**Web document revisions**
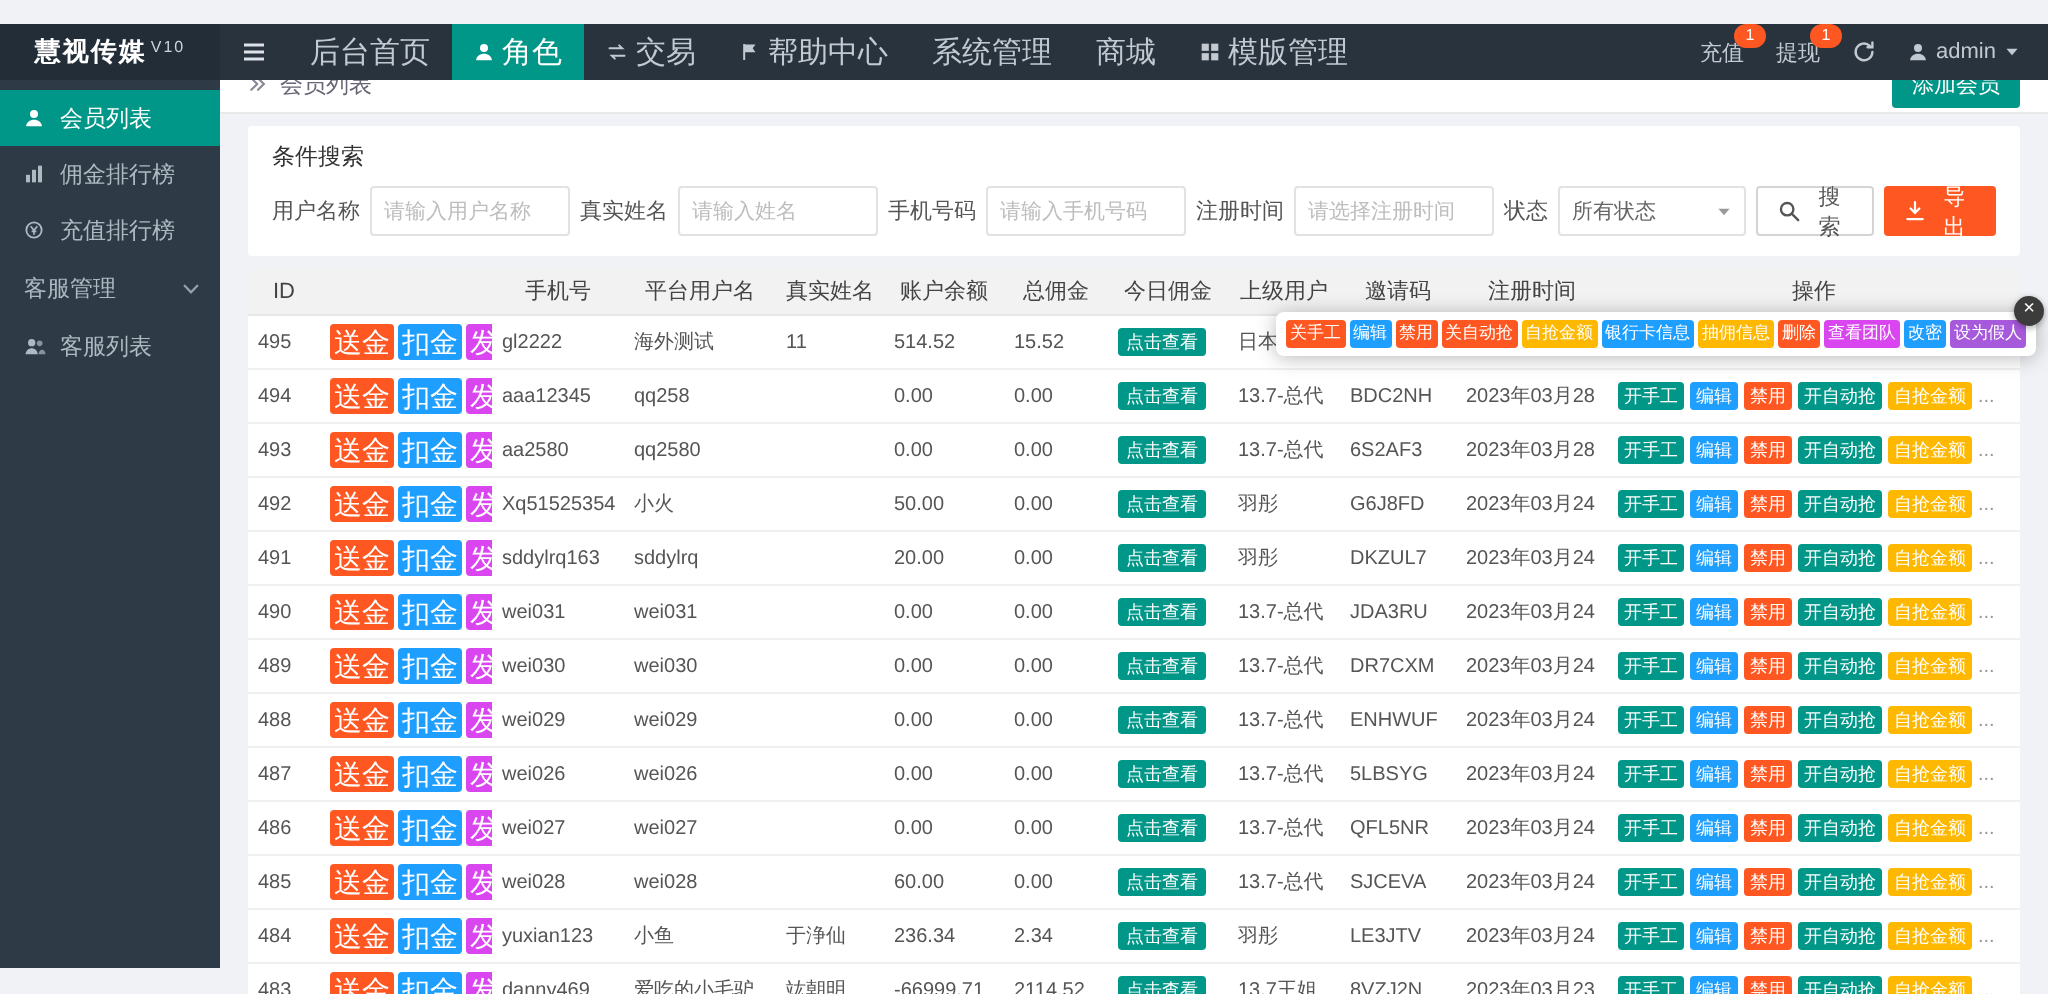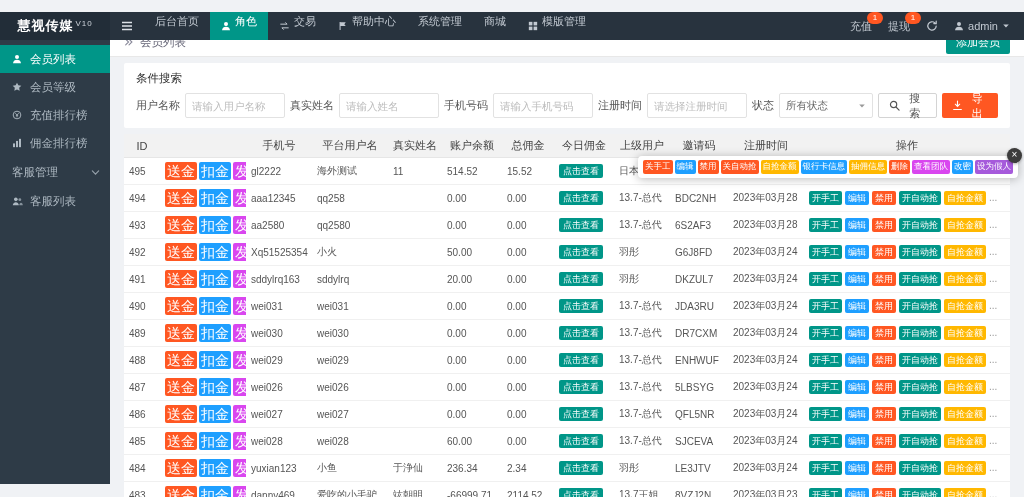"后台首页" .nav-item { align-items: none -> center; font-size: 11px -> 15px; padding: 2px 11px -> 12px 11px }
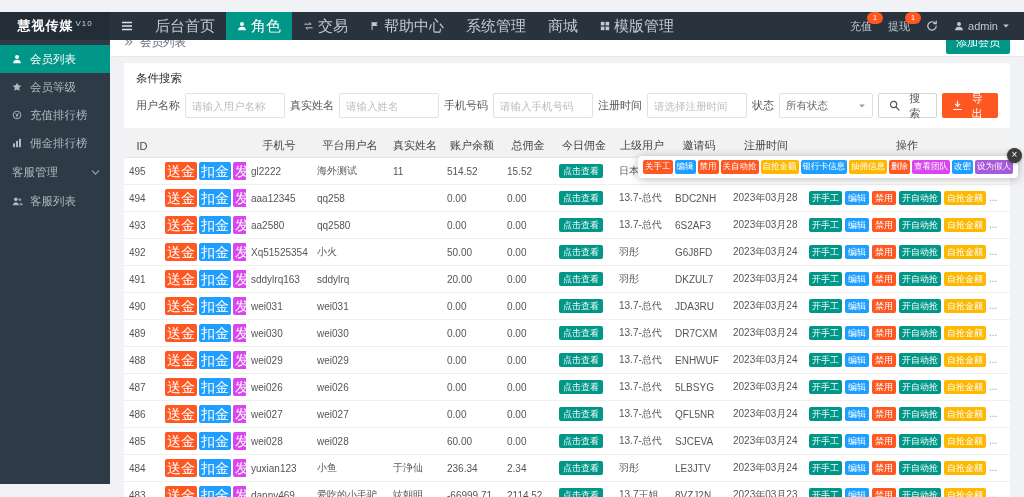"会员等级" div.side-item { html: <div> <span> <svg> <path></path> </svg> </span> <span>会员等级</span> </div> -> none }
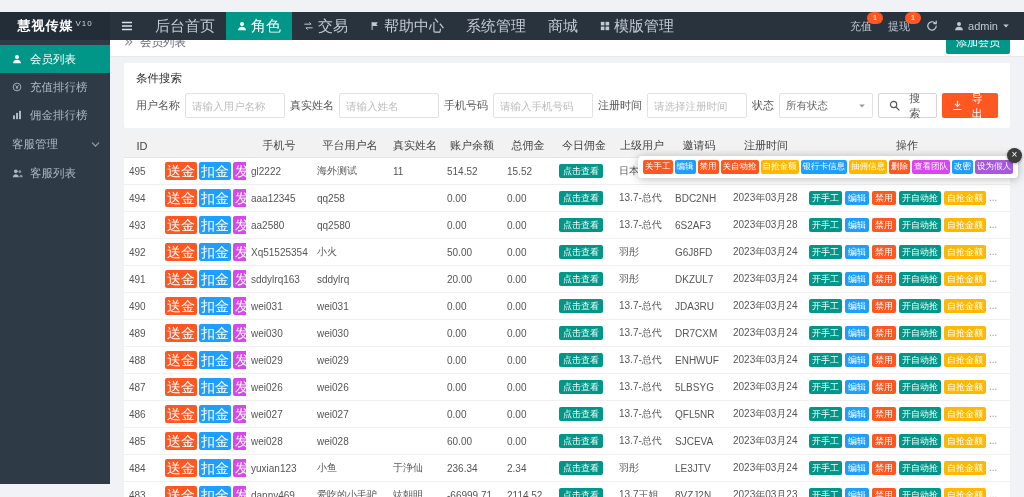"充值排行榜" div.side-item { order: before "佣金排行榜" -> after "佣金排行榜" }
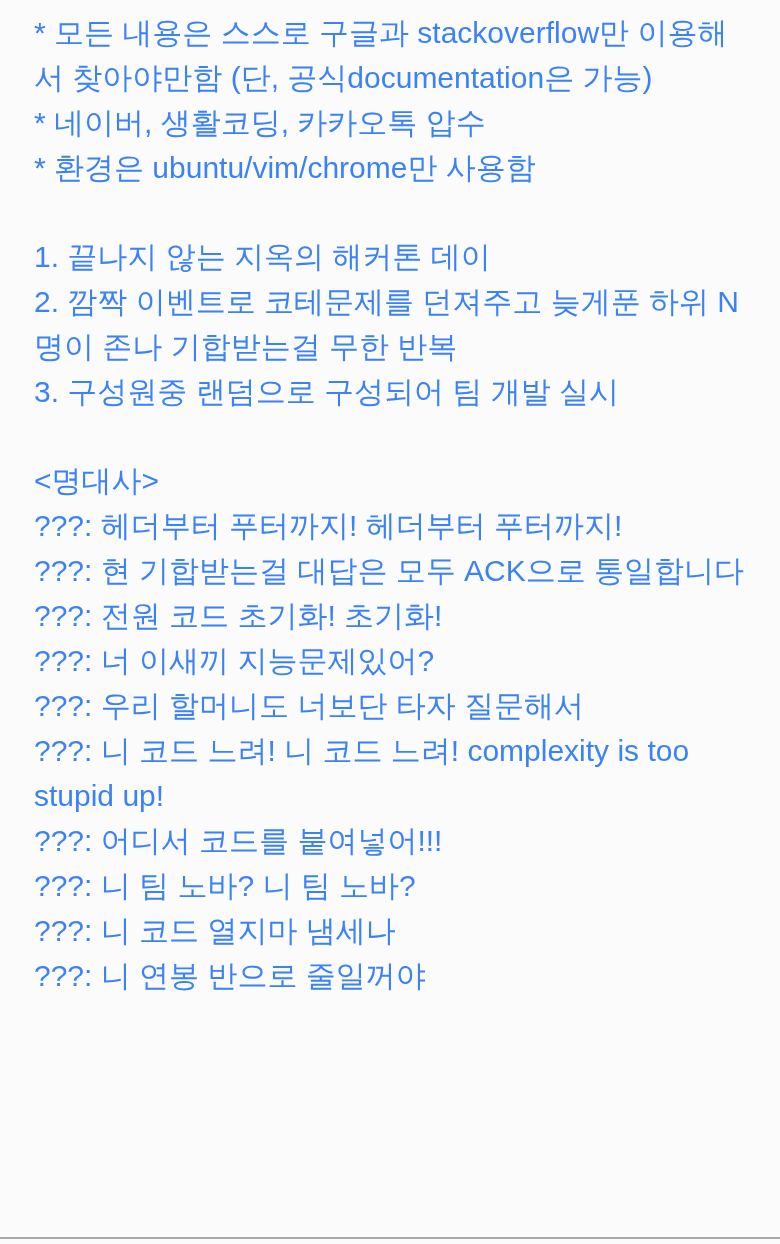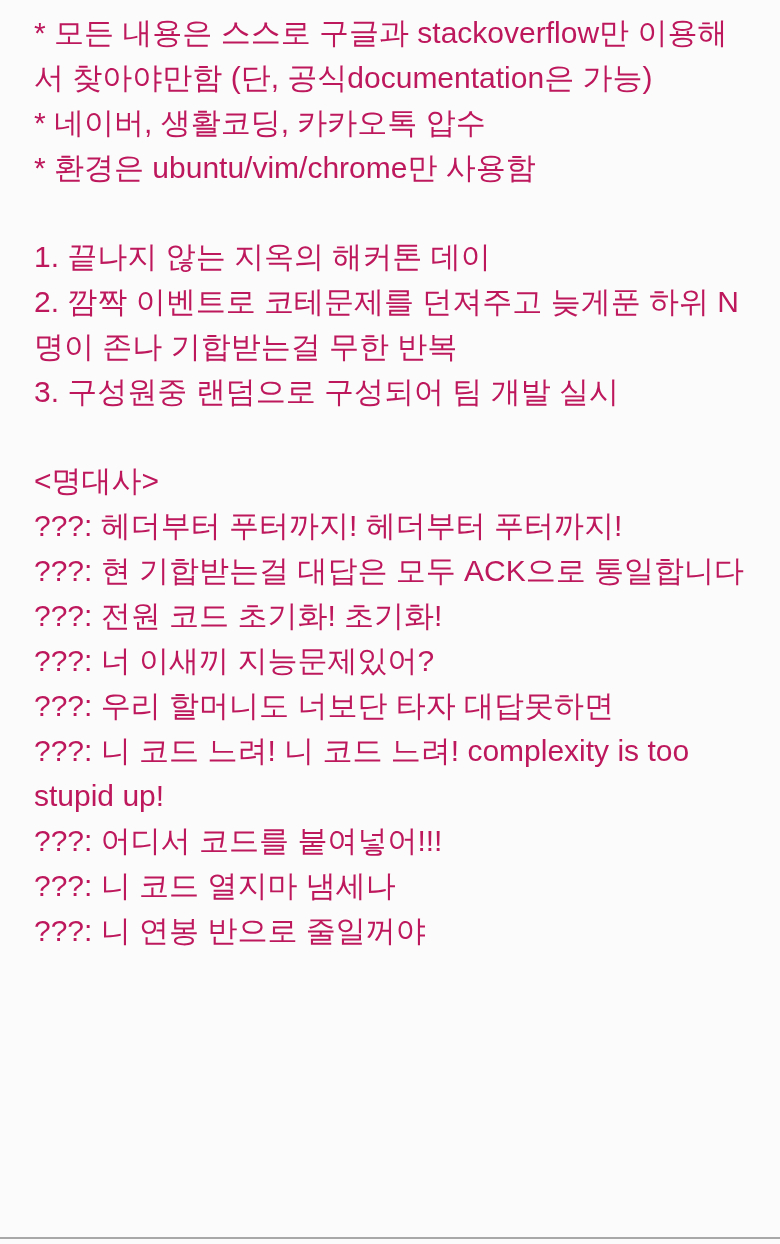"* 모든 내용은 스스로 구글과" .page { color: #be185d -> #3b82f6 }
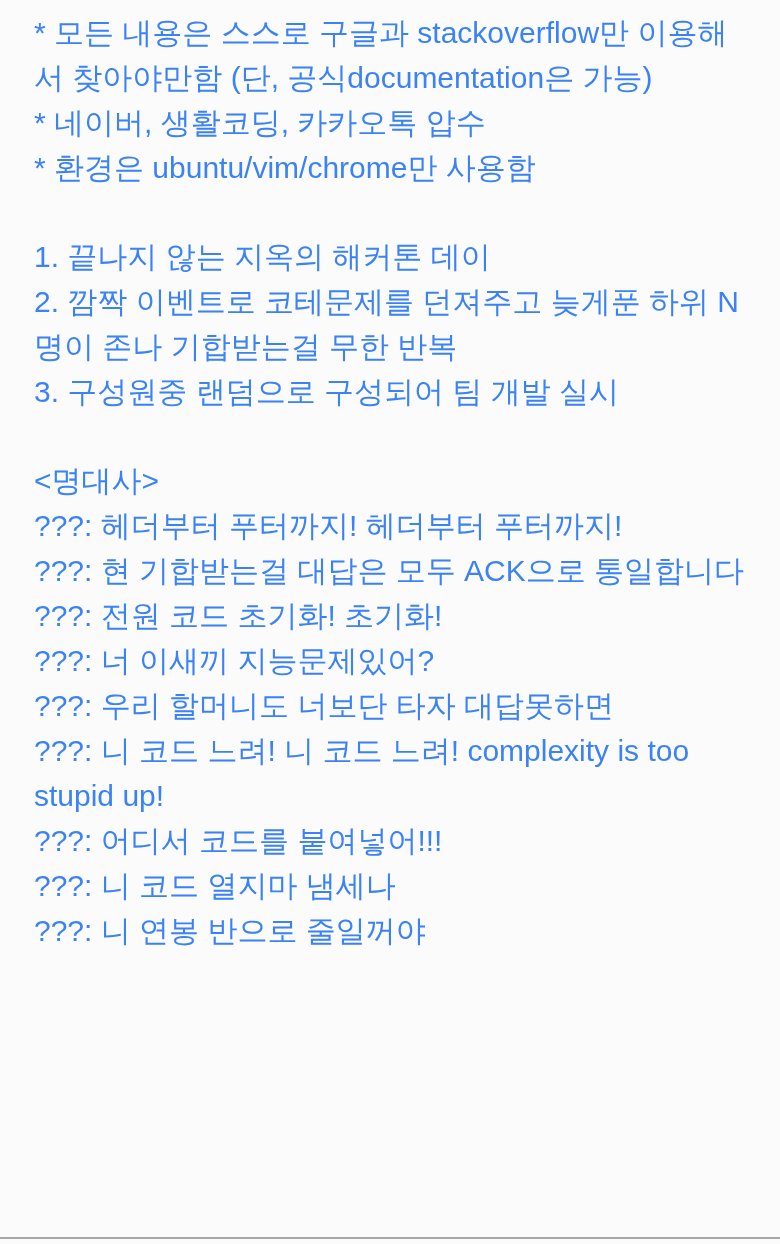"???: 우리 할머니도 너보단 타자" p { text: 대답못하면 -> 질문해서 }
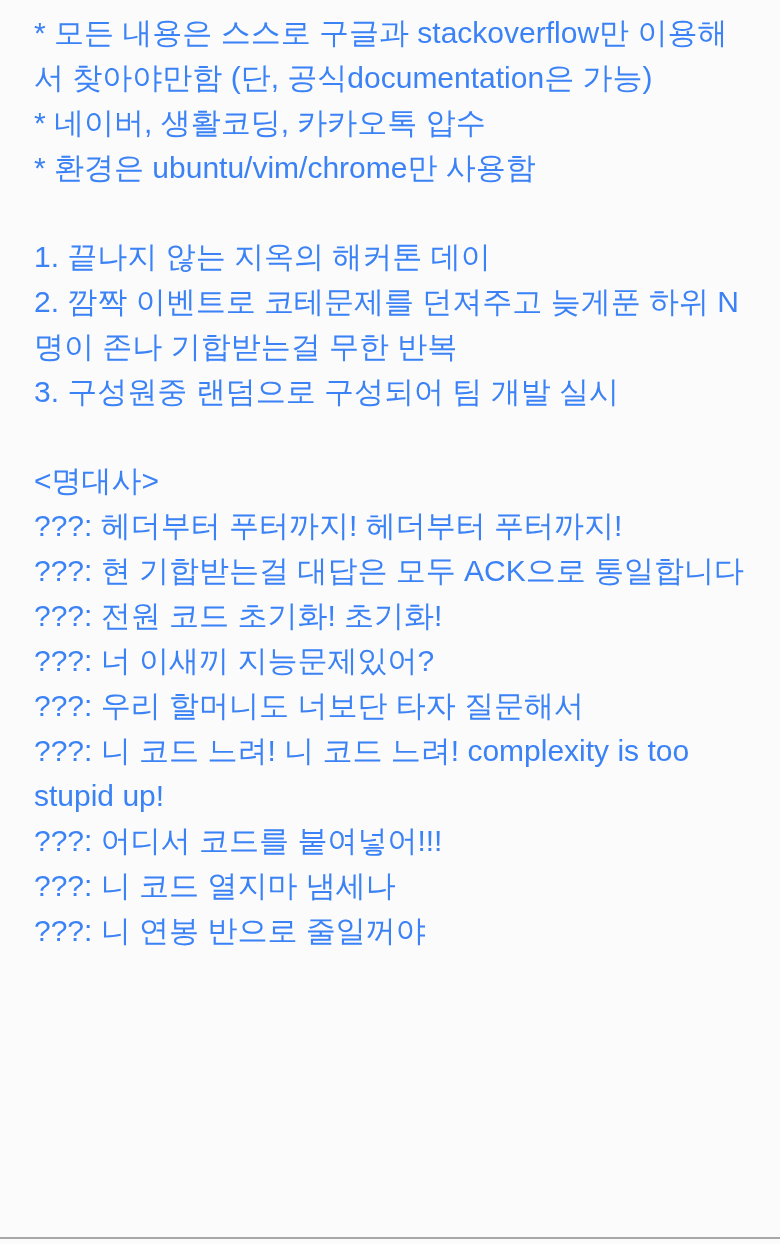"???: 니 팀 노바? 니" p { html: none -> <p>???: 니 팀 노바? 니 팀 노바?</p> }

**TASK BRIEF**
With no pictures included, write out the entries exactly.

**RESULT BELOW**
"后台首页" .nav-item { align-items: none -> center; font-size: 11px -> 15px; padding: 2px 11px -> 12px 11px }
"会员等级" div.side-item { html: <div> <span> <svg> <path></path> </svg> </span> <span>会员等级</span> </div> -> none }
"充值排行榜" div.side-item { order: before "佣金排行榜" -> after "佣金排行榜" }
"* 모든 내용은 스스로 구글과" .page { color: #be185d -> #3b82f6 }
"???: 우리 할머니도 너보단 타자" p { text: 대답못하면 -> 질문해서 }
"???: 니 팀 노바? 니" p { html: none -> <p>???: 니 팀 노바? 니 팀 노바?</p> }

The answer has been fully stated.